I took a deep breath. “You have unresolved feelings of anger towards your mother.”
“No, I don’t,” he said.
“Yes, you do,” I said.
“I love my mother,” he said.
“You just think you do,” I said.
“What is that supposed to mean?” said Tom.
“It means that everybody thinks that they love their mother, and that their mother loves them, until one day they stop to really think about it,” I said. “Maybe they do, or maybe they don’t, but either way, that’s when all their issues start to come up.”
“Maybe I don’t want my issues to come up.”
“That’s what’s keeping our relationship from going to the next level.”
“I like this level,” Tom said. “I’m comfortable at this level.”
“Because you’re angry with your mother.”
(Okay, ladies: beware of men who hate their mothers. Because a man who hates his mother will end up hating you. Unfortunately, it is very difficult to get a man to admit that he hates his mother. If you try to draw one out on the subject, he will simply become convinced that
you
hate his mother, which he will then use as an excuse to start hating you when really, the person he hates is, in fact, his mother. But there is an easy way to determine if a man hates his mother. At some point, he will make an offhand comment about her in a tone of voice that is completely unremarkable and yet makes you think, “I wonder if he hates his mother?” and then, trust me, he does.)
In the end, I suppose, what does it matter. Either the man hates his mother, or he loves his mother a little too much. Either he’s shut down, so you don’t really know what you’re dealing with, or he’s one of those highly verbal guys who tells you exactly what you’re dealing with, and what you’re dealing with scares the shit out of you. In the end, what you have is a mess, and your relationship consists of picking around in it. I don’t mean to sound so cynical about all this, but I can’t help myself. You fall in love with a person because your subconscious likes something about their subconscious, and it isn’t until much later that you discover that the thing your subconscious liked was the fact that this person was built to hurt you in precisely the way you most fear.
And the worst part—yes, there is a worst part—is that even when you think you’ve figured all this out, you haven’t. Even when you think you’ve got it all down, you don’t. Even when you think you’ve gone and made it all conscious, it isn’t. You just think it is. Even now, you’re probably convinced you’ve figured this stuff out. You’re probably thinking, yes, I used to be just like you, but then I did the work, I ironed out the kinks in my psyche, I found the right person, we do mirroring exercises with each other, we’ve pulled back our projections, and now I’m happy. And I’m not saying you’re not happy. I’m just saying this: beware of happiness. Because happiness tends to be temporary.
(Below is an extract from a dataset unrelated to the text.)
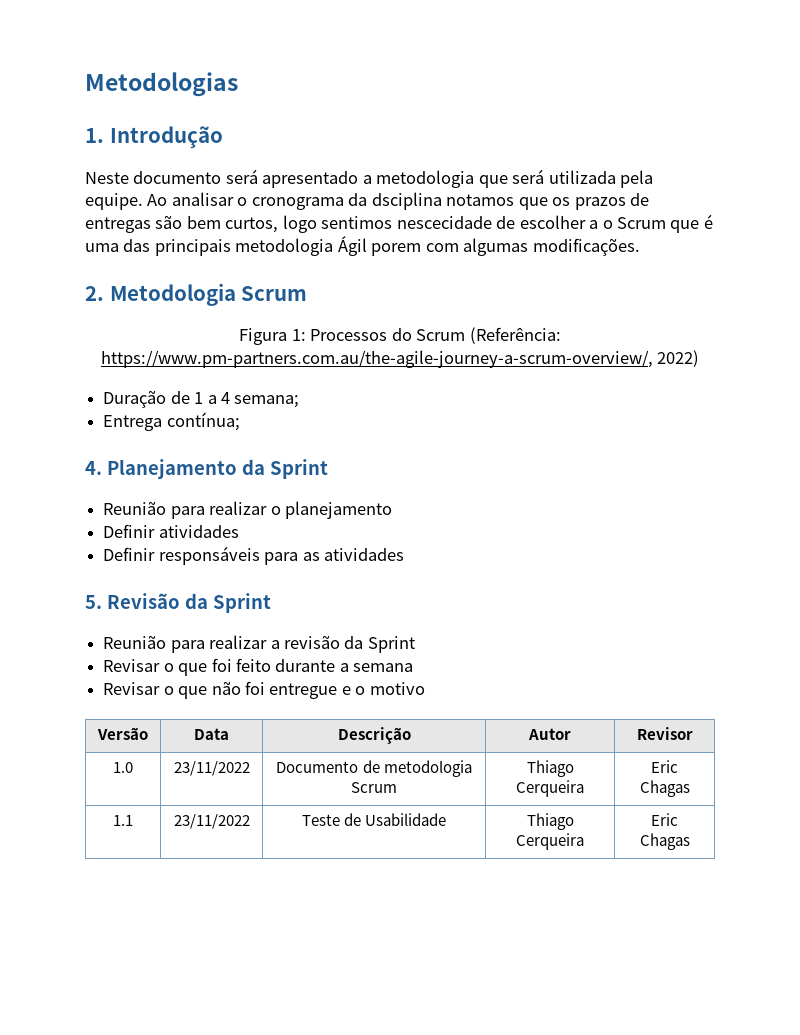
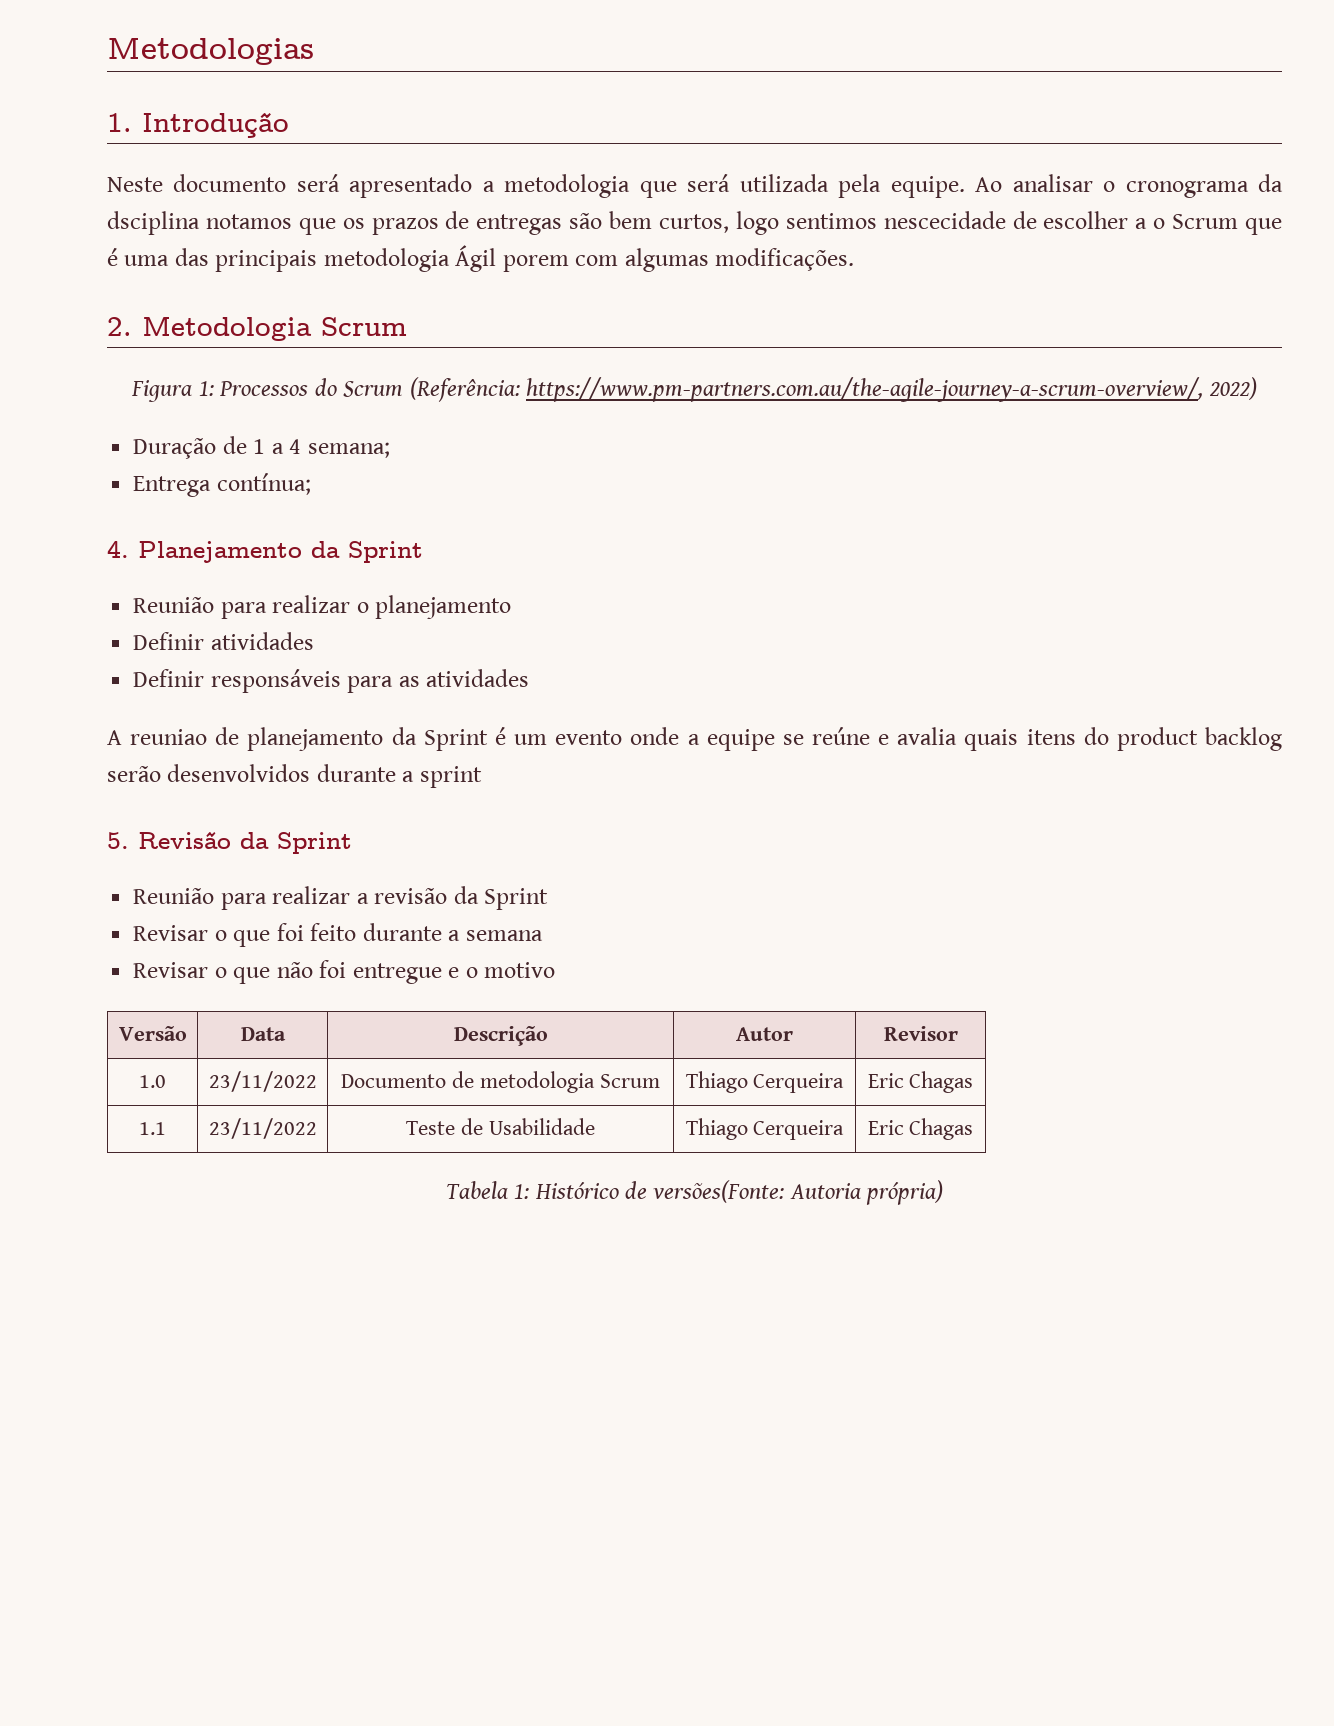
(404, 554) none -> [107,727,1282,751] [107,764,482,788] // A reuniao de planejamento da Sprint é um evento onde a equipe se reúne e avalia quais itens do product backlog serão desenvolvidos durante a sprint
(690, 841) none -> [445,1180,944,1205] // Tabela 1: Histórico de versões(Fonte: Autoria própria)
I’m telling you all of this for a reason, of course. Nina Peeble predicted the night of the dinner party that Tom would come back, but I didn’t believe her, not really, even though I desperately wanted to. I’d lived long enough to know that they always come back to Nina, but they don’t always come back to me.
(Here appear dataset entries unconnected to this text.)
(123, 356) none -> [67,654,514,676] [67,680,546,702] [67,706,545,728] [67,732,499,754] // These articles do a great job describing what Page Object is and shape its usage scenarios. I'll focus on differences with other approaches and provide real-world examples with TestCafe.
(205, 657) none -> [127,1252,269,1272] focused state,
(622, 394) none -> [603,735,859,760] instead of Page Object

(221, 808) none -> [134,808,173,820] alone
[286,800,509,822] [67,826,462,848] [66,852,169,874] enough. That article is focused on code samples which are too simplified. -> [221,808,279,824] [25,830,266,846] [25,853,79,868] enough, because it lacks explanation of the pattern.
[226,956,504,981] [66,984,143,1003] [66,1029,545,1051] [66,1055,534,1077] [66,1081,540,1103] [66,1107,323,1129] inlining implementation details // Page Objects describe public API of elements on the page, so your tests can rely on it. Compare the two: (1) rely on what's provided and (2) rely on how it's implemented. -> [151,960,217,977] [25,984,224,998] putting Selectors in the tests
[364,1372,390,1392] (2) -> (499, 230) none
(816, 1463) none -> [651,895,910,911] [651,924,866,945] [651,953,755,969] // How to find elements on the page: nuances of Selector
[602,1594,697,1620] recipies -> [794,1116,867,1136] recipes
But Tom—surprise surprise—did.
A
FTERWARDS, OF COURSE, I TOLD NINA PEEBLE ABOUT TOM
showing up on my doorstep, and when I got to the part about him holding the jar of mustard, Nina said, “What an asshole.” That threw me a little, to tell you the truth. I mean, I knew Nina would have a problem with Tom cheating on me and leaving me for Kate Pearce and then wanting me to take him back, but that the mustard would bother her so much—that I wasn’t prepared for. In fact, it wasn’t until Nina made such a big deal about it that it entered my mind that there was more than one way to look at it. At the time, I considered it not exactly charming and not exactly witty, but close enough to both charm and wit to be at least an interesting detail, worthy of sharing. And I didn’t even notice the mustard until I had registered the look on Tom’s face. You should have seen the man’s face. I tried to describe the look on Tom’s face to Nina, to mitigate the effect the mustard was having on her, but she wouldn’t hear it. “Do you know how easy it is to look sad and guilty when you’ve done something horrible to a person you love?” Nina said. “It’s pretty goddamn easy.”